The latter explanation is suggested to us by the amendment of 14 C.F.R. § 159.11(b) which incorporated by reference Chapter 4 of Title 46.1, Motor Vehicles, of the Code of Virginia, 1950, as amended. The amendment states in part: "The penalties provided by Virginia law for violations of these rules and prohibitions are not incorporated." In his explanation in 30 Fed.Reg. 1037, February 2, 1965, the Administrator stated that the proposal made it possible to prosecute violations of the Virginia laws "under the lesser penalties provided for violations of Part 159."

United States v. Press Publishing Co., 219 U.S. 1, 9, 31 S.Ct. 212, 55 L.Ed. 65 (1911).

Aside from the questionable validity of the regulation as drafted its alloyed character infects, fatally we think, all of the proceedings incident to Robinson's conviction. As heretofore stated, the citation referred to Section 18.1-237 of the Virginia Code which reads in part as follows:

"If any person arrived at the age of discretion profanely curse or swear or get or be drunk in public he shall be deemed guilty of a misdemeanor and upon conviction thereof shall be fined not less than one nor more than twenty-five dollars."

The citation makes no reference whatever to 14 C.F.R. § 159.71. Conversely, the Conclusion of Law in the Magistrate's Statement merely recites that the defendant was found guilty of a violation of Title 14, Code of Federal Regulations, Section 159.71, with no Virginia statutory reference. Such a conviction could facially embrace (a) disorderly conduct; (b) gambling; (c) obscene literature; or (d) drunkenness. The offense can be narrowed to disorderly conduct in violation of subsection (a) by reading into the conviction the prefatory statement of the magistrate. In turn, however, since the charge of disorderly conduct was based upon the abusive language used by Robinson, the offense could fall within any one of three Virginia statutes. One is Section 18.1-237 hereinbefore quoted. Another is 18.1-255 which reads as follows:

If any person shall, in the presence or hearing of another, curse or abuse such other person, or use any violent abusive language to such person concerning himself or any of his relations, or otherwise use such language, under circumstances reasonably calculated to provoke a breach of the peace, he shall be guilty of a misdemeanor, and on conviction fined in any sum not less than two dollars and fifty cents nor more than five hundred dollars, in the discretion of the jury or the judge trying the case without a jury."

The third is 18.1-253.2 which reads in part:

If any person behaves in a riotous or disorderly manner in any street, highway, public building, or any other public place, other than those mentioned in the preceding section ( § 18.1-253. 1), or causes any unnecessary disturbance in or on any public conveyance, by running through it, climbing through windows or upon the seats, failing to move to another seat when lawfully requested to so move by the operator, or otherwise annoying passengers or employees therein, he shall be guilty of a misdemeanor.

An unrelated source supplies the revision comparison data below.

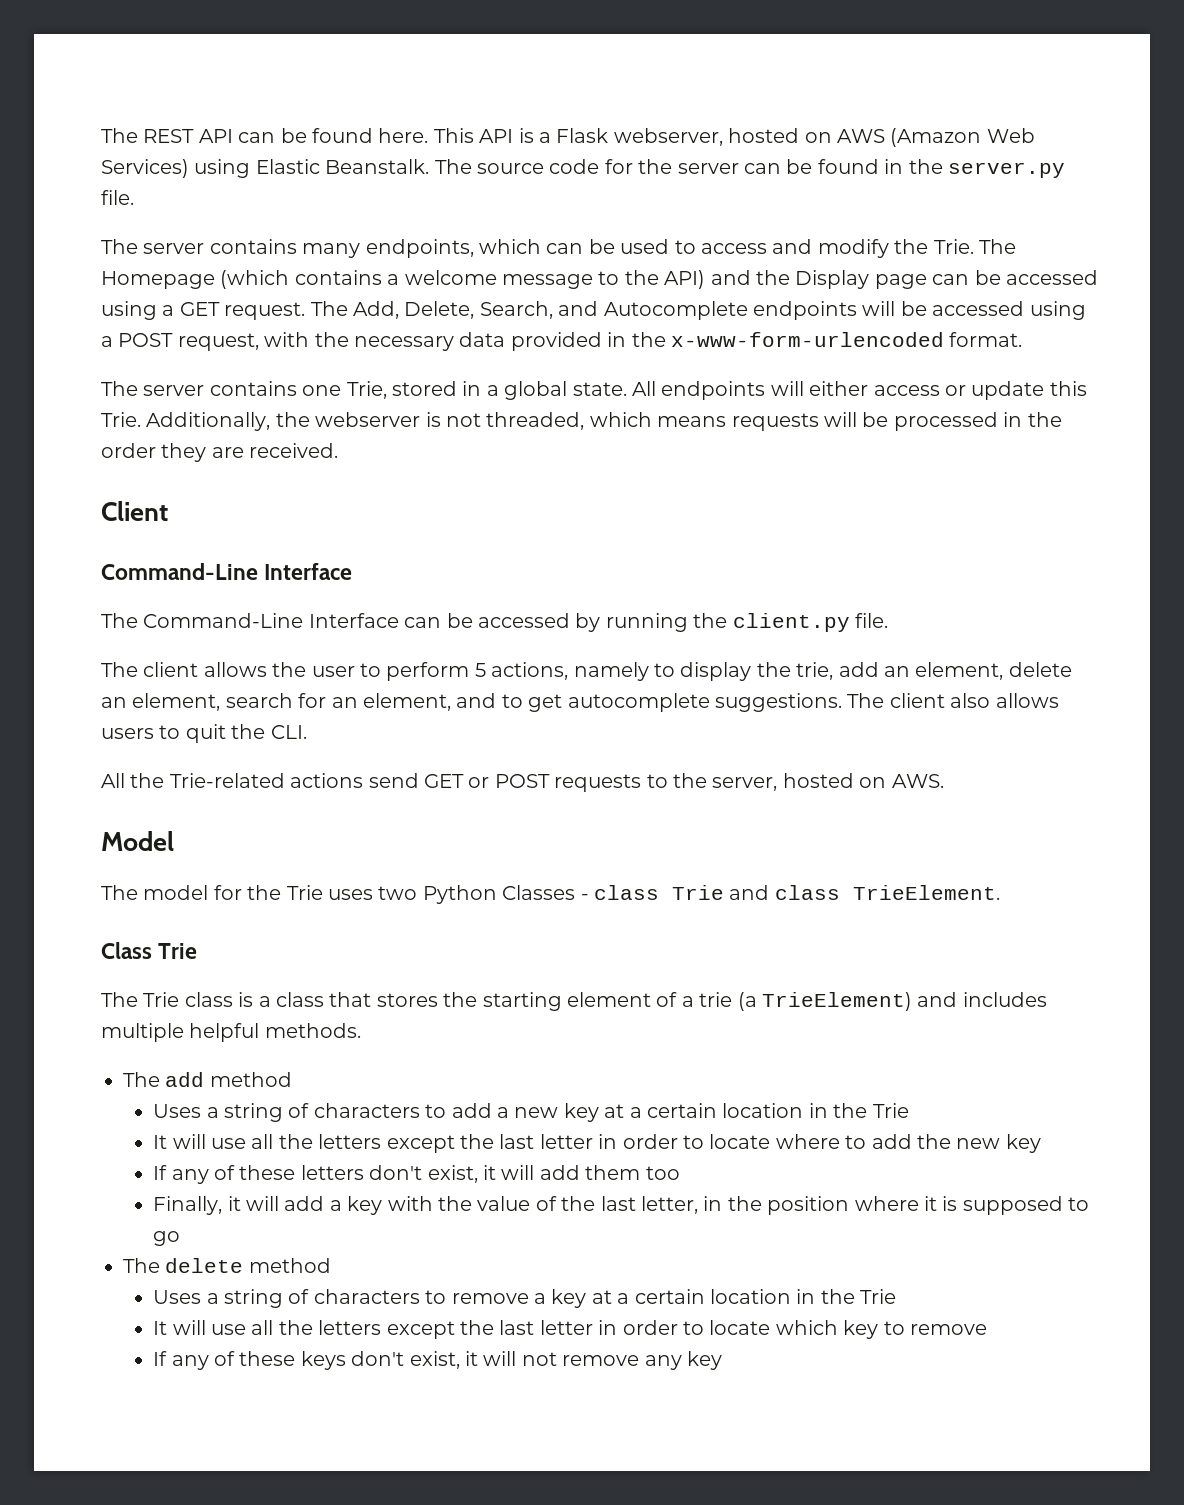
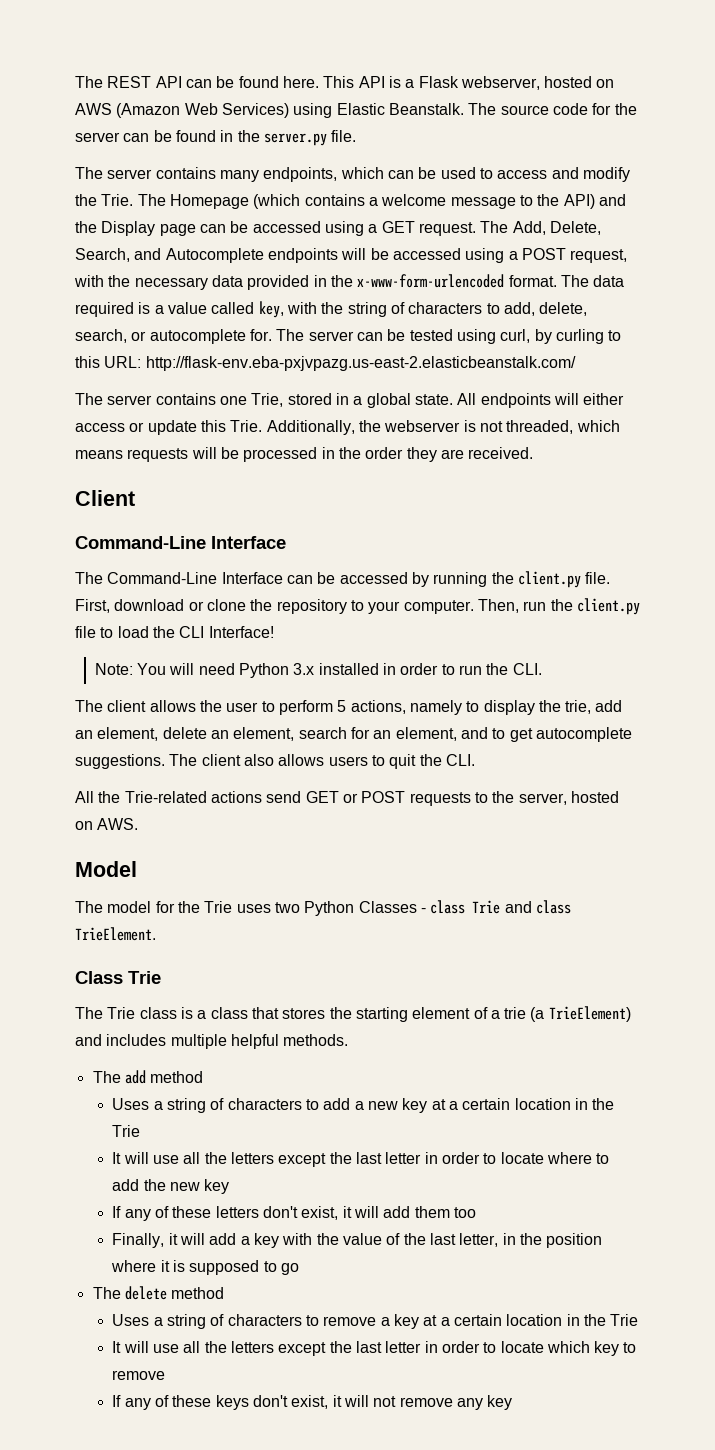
(1023, 339) none -> [560,275,625,287] [75,301,588,318] [75,329,622,344] [75,356,576,371] The data required is a value called key, with the string of characters to add, delete, search, or autocomplete for. The server can be tested using curl, by curling to this URL: http://flask-env.eba-pxjvpazg.us-east-2.elasticbeanstalk.com/
(888, 620) none -> [75,598,640,615] [75,626,274,638] [94,663,542,678] First, download or clone the repository to your computer. Then, run the client.py file to load the CLI Interface! // Note: You will need Python 3.x installed in order to run the CLI.

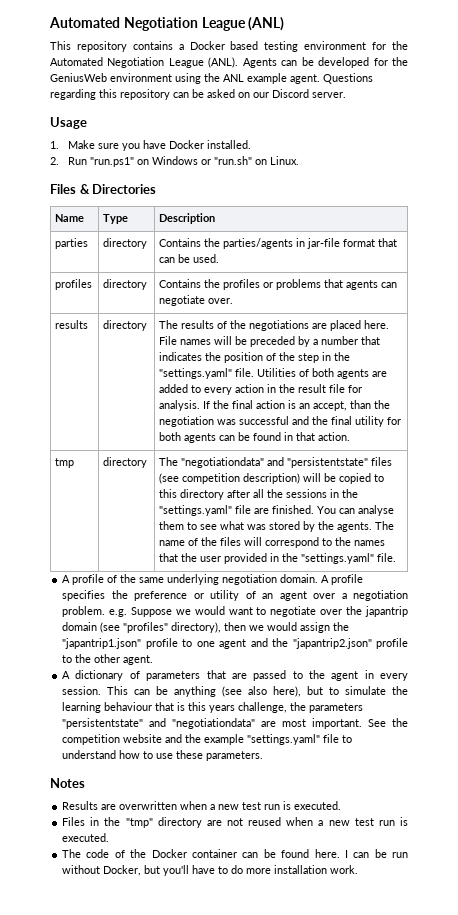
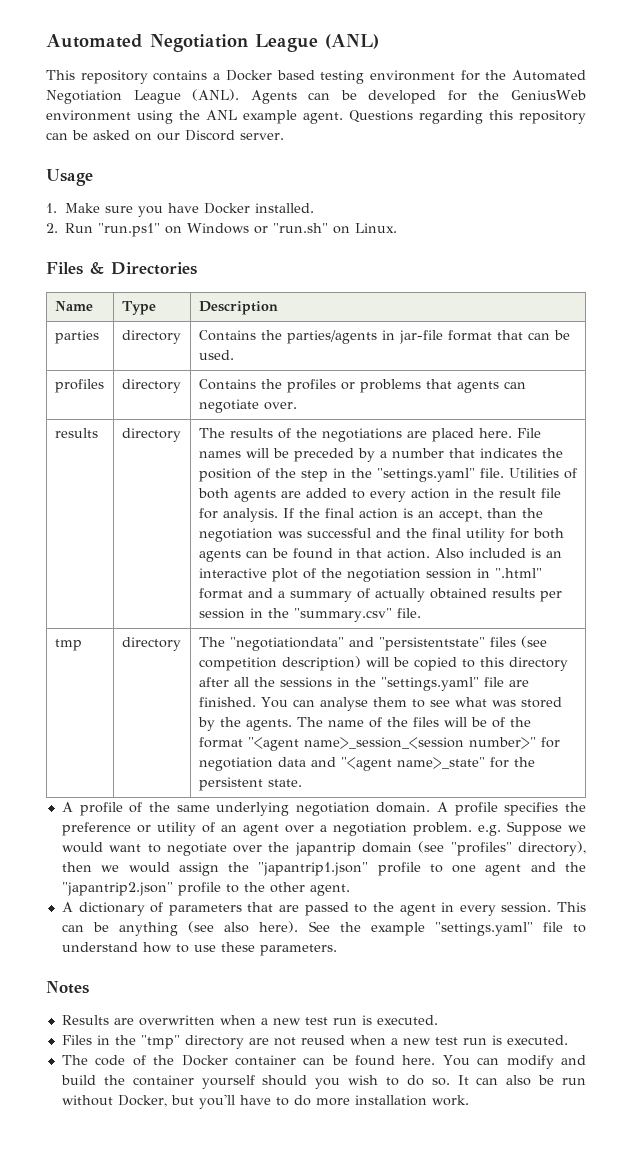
(351, 436) none -> [434,548,562,559] [198,568,542,582] [198,588,562,602] [198,608,421,622] Also included is an interactive plot of the negotiation session in ".html" format and a summary of actually obtained results per session in the "summary.csv" file.
[265,537,386,548] [159,553,397,564] correspond to the names that the user provided in the "settings.yaml" file. -> [470,717,531,728] [198,737,560,751] [198,757,535,771] [198,777,302,791] be of the format "<agent name>_session_<session number>" for negotiation data and "<agent name>_state" for the persistent state.
[273,686,409,697] [62,702,364,713] [62,718,408,729] [62,734,183,745] here), but to simulate the learning behaviour that is this years challenge, the parameters "persistentstate" and "negotiationdata" are most important. See the competition website and -> [259,921,330,933] here). See
[344,850,370,858] I can -> [442,1055,586,1069] [60,1075,532,1089] You can modify and build the container yourself should you wish to do so. It can also

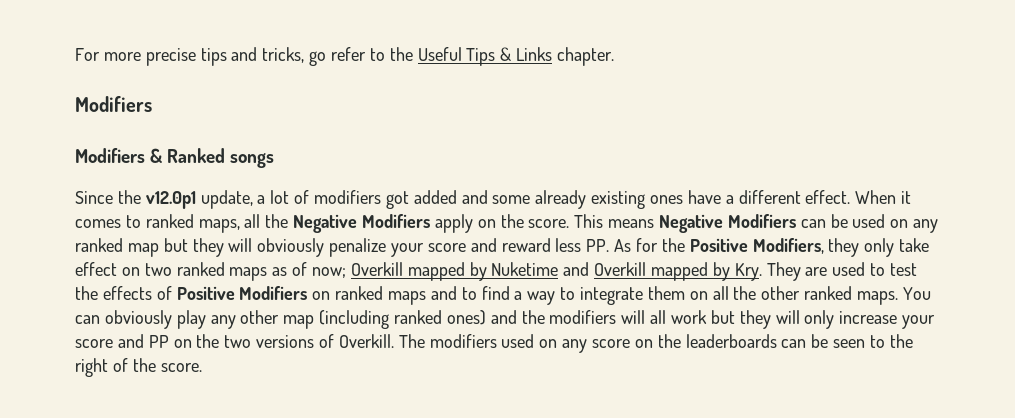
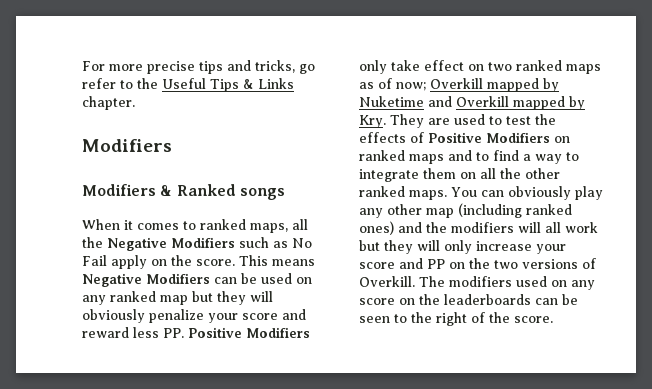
[75,190,851,209] Since the v12.0p1 update, a lot of modifiers got added and some already existing ones have a different effect. -> (285, 194) none
(431, 221) none -> [239,237,312,248] [82,255,107,266] such as No Fail
[614,238,860,257] As for the Positive Modifiers, they -> [187,327,310,338] Positive Modifiers

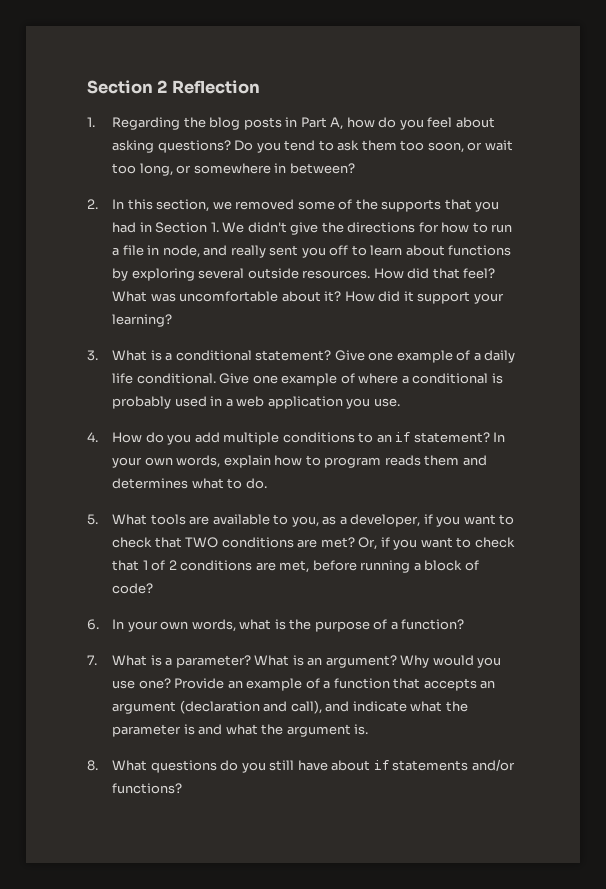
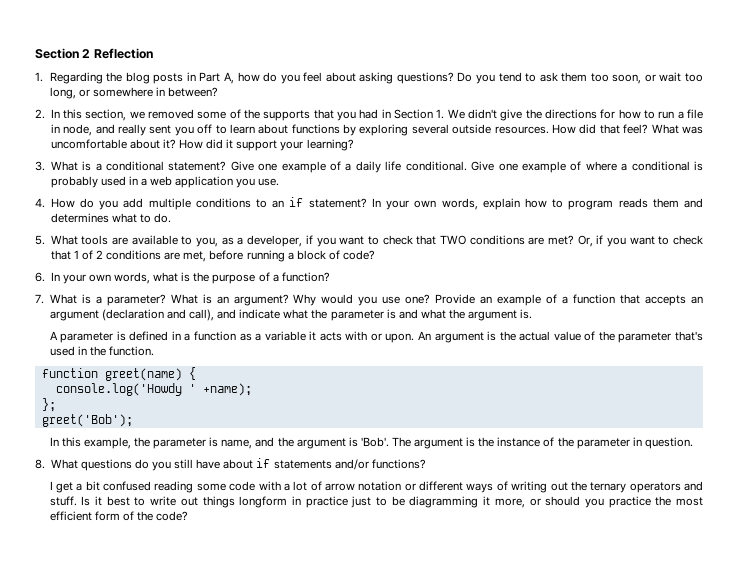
(369, 729) none -> [49,331,704,343] [49,346,154,356] [41,367,196,381] [55,383,252,396] [41,398,56,412] [41,414,133,427] [49,437,693,449] // A parameter is defined in a function as a variable it acts with or upon. An argument is the actual value of the parameter that's used in the function. // function greet(name) { // console.log('Howdy ' +name); // }; // greet('Bob'); // In this example, the parameter is name, and the argument is 'Bob'. The argument is the instance of the parameter in question.
(183, 788) none -> [49,481,704,493] [49,496,703,508] [49,511,189,521] // I get a bit confused reading some code with a lot of arrow notation or different ways of writing out the ternary operators and stuff. Is it best to write out things longform in practice just to be diagramming it more, or should you practice the most efficient form of the code?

The magistrate did not specify which if any, of these statutes was the basis of Robinson's conviction, but the Government in its brief states that the defendant was found guilty under the last quoted statutory section. We find nothing whatever in the record to support this assumptive statement in the Government's brief and if, in fact, this was the basis for the conviction it was at variance with the statutory charge on the citation. On the record before us we find the charge against Robinson and his subsequent conviction so vague and ambiguous that it violated the most rudimentary concepts of Constitutional due process and the Sixth Amendment.

Since the charge against Robinson involved only spoken words, his conviction under any of the three statutes poses a substantial constitutional problem. See Lewis v. City of New Orleans, 415 U.S. 130, 94 S.Ct. 970, 39 L.Ed.2d 214 (1974); Gooding v. Wilson, 405 U.S. 518, 92 S.Ct. 1103, 31 L.Ed.2d 408 (1972).

Cipes forewarned of this difficulty in his statement:

"The use of a citation or violation notice as a pleading, other than in the most simple traffic case, presents constitutional problems. * * * The usual form of citation or violation notice does not provide the specificity demanded of a criminal pleading, although the Magistrates Rules suggest in a backhanded way, that such specificity is required. Unless the forms in use are changed, or officers are instructed to provide more information in the existing forms, the government may find itself faced with a large volume of dismissals in petty offense cases." [footnotes omitted] 8 Moore's Federal Practice — Cipes, Criminal Rules, § 3.01 Magistrates Rules (2d ed. 1973).

Cf. Cole v. Arkansas, 333 U.S. 196, 68 S.Ct. 514, 92 L.Ed. 644 (1948).

Aside from the foregoing observations, we find the proceedings in the magistrate's court deficient in the following respects:

(1) The record contains no written consent by Robinson to be tried before the magistrate as required by Rule 3(b) of the Magistrates Rules.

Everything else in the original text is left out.